Set down every record below exactly as it stands, leaving out the pictures.

- _Task material_:
========================================
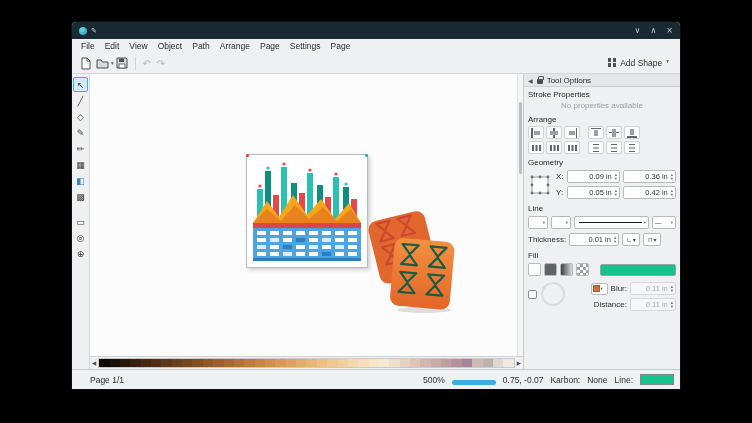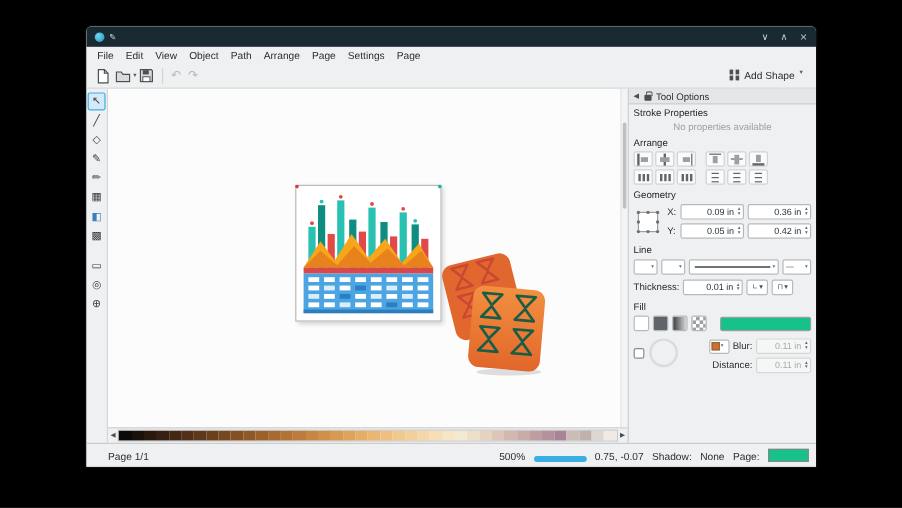"Shadow:" span { text: Shadow -> Karbon }
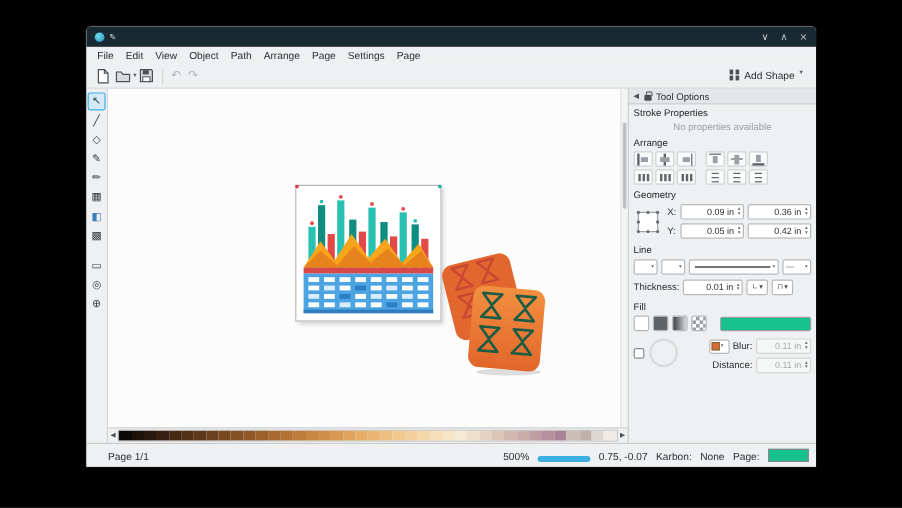"Page:" span { text: Page -> Line }
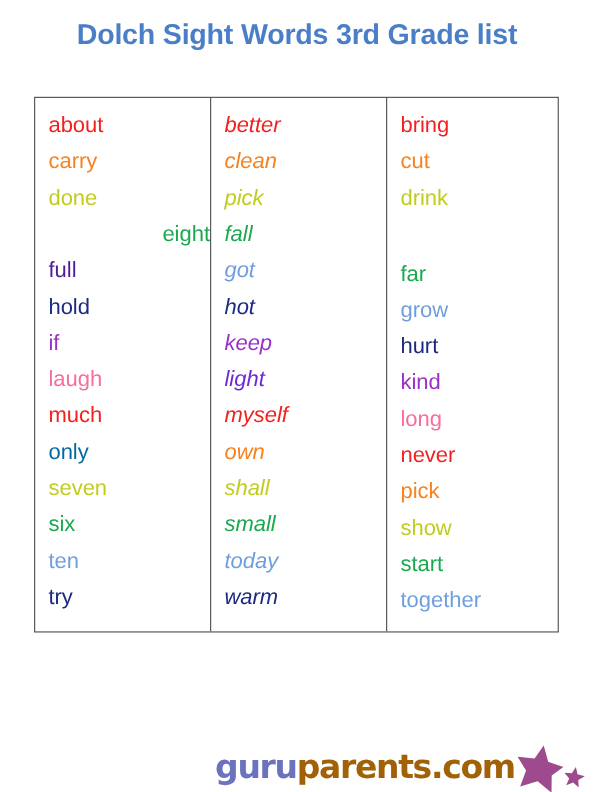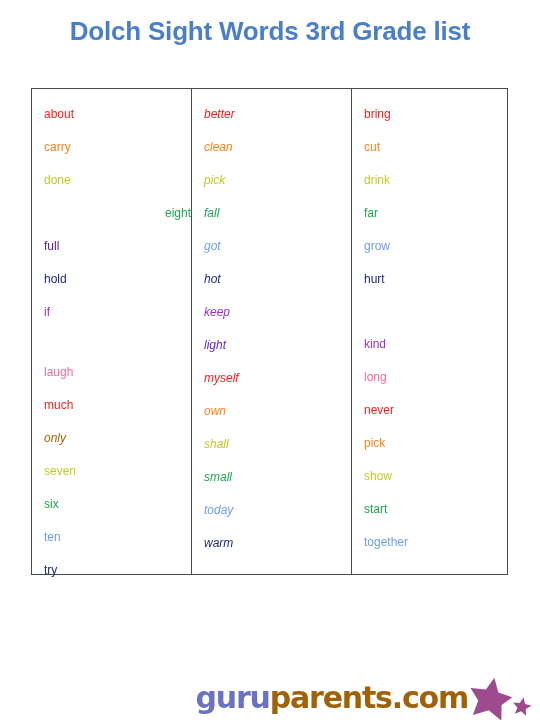"about" .word-item { font-size: 12px -> 20px }
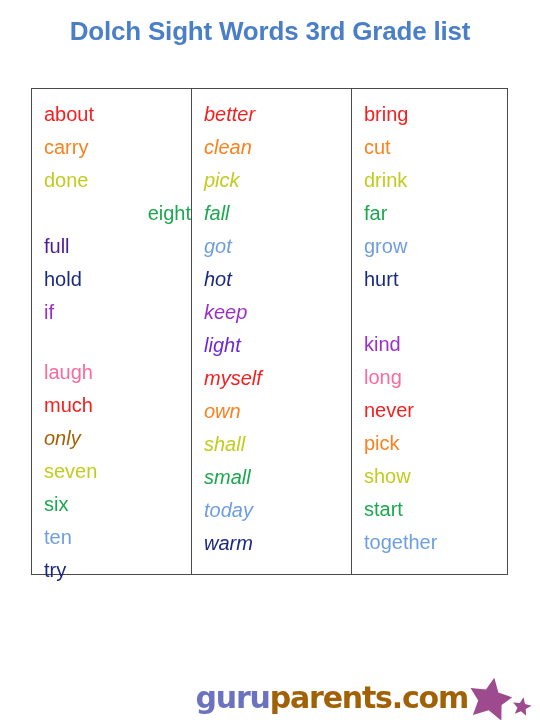"far" div.word-item { margin-top: none -> 36px }
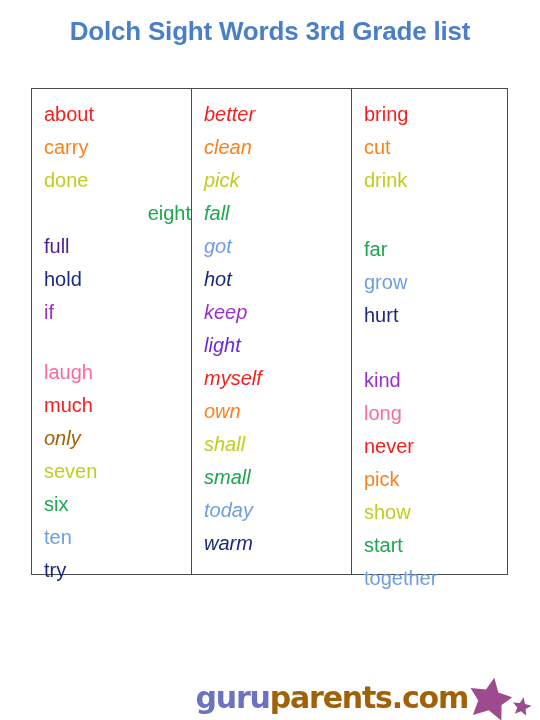"laugh" div.word-item { margin-top: 27px -> none }
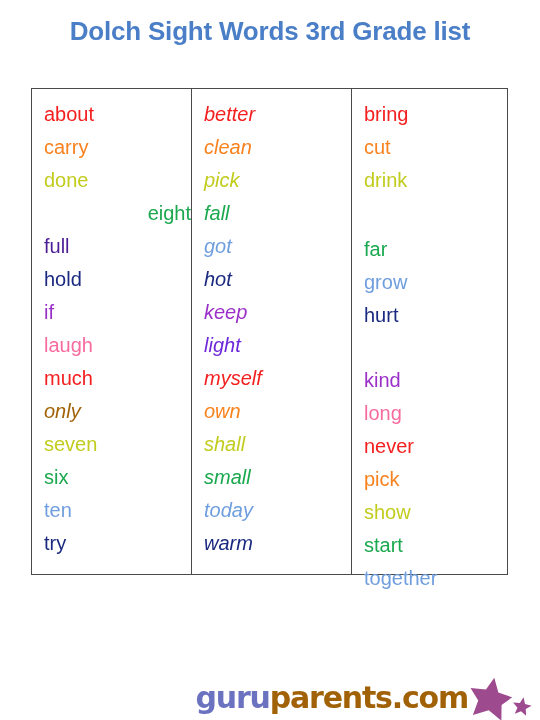"kind" div.word-item { margin-top: 32px -> none }
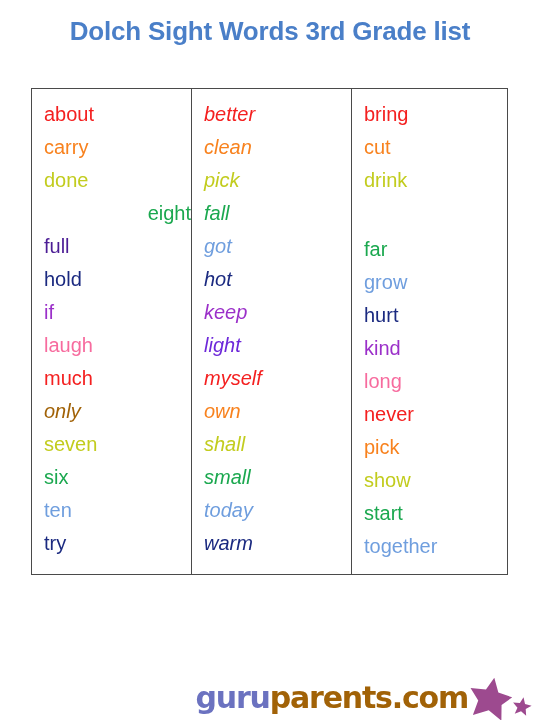"only" div.word-item { color: #a16207 -> #0369a1; font-style: italic -> none }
========================================
- _Answer to this task_:
"Shadow:" span { text: Shadow -> Karbon }
"Page:" span { text: Page -> Line }
"about" .word-item { font-size: 12px -> 20px }
"far" div.word-item { margin-top: none -> 36px }
"laugh" div.word-item { margin-top: 27px -> none }
"kind" div.word-item { margin-top: 32px -> none }
"only" div.word-item { color: #a16207 -> #0369a1; font-style: italic -> none }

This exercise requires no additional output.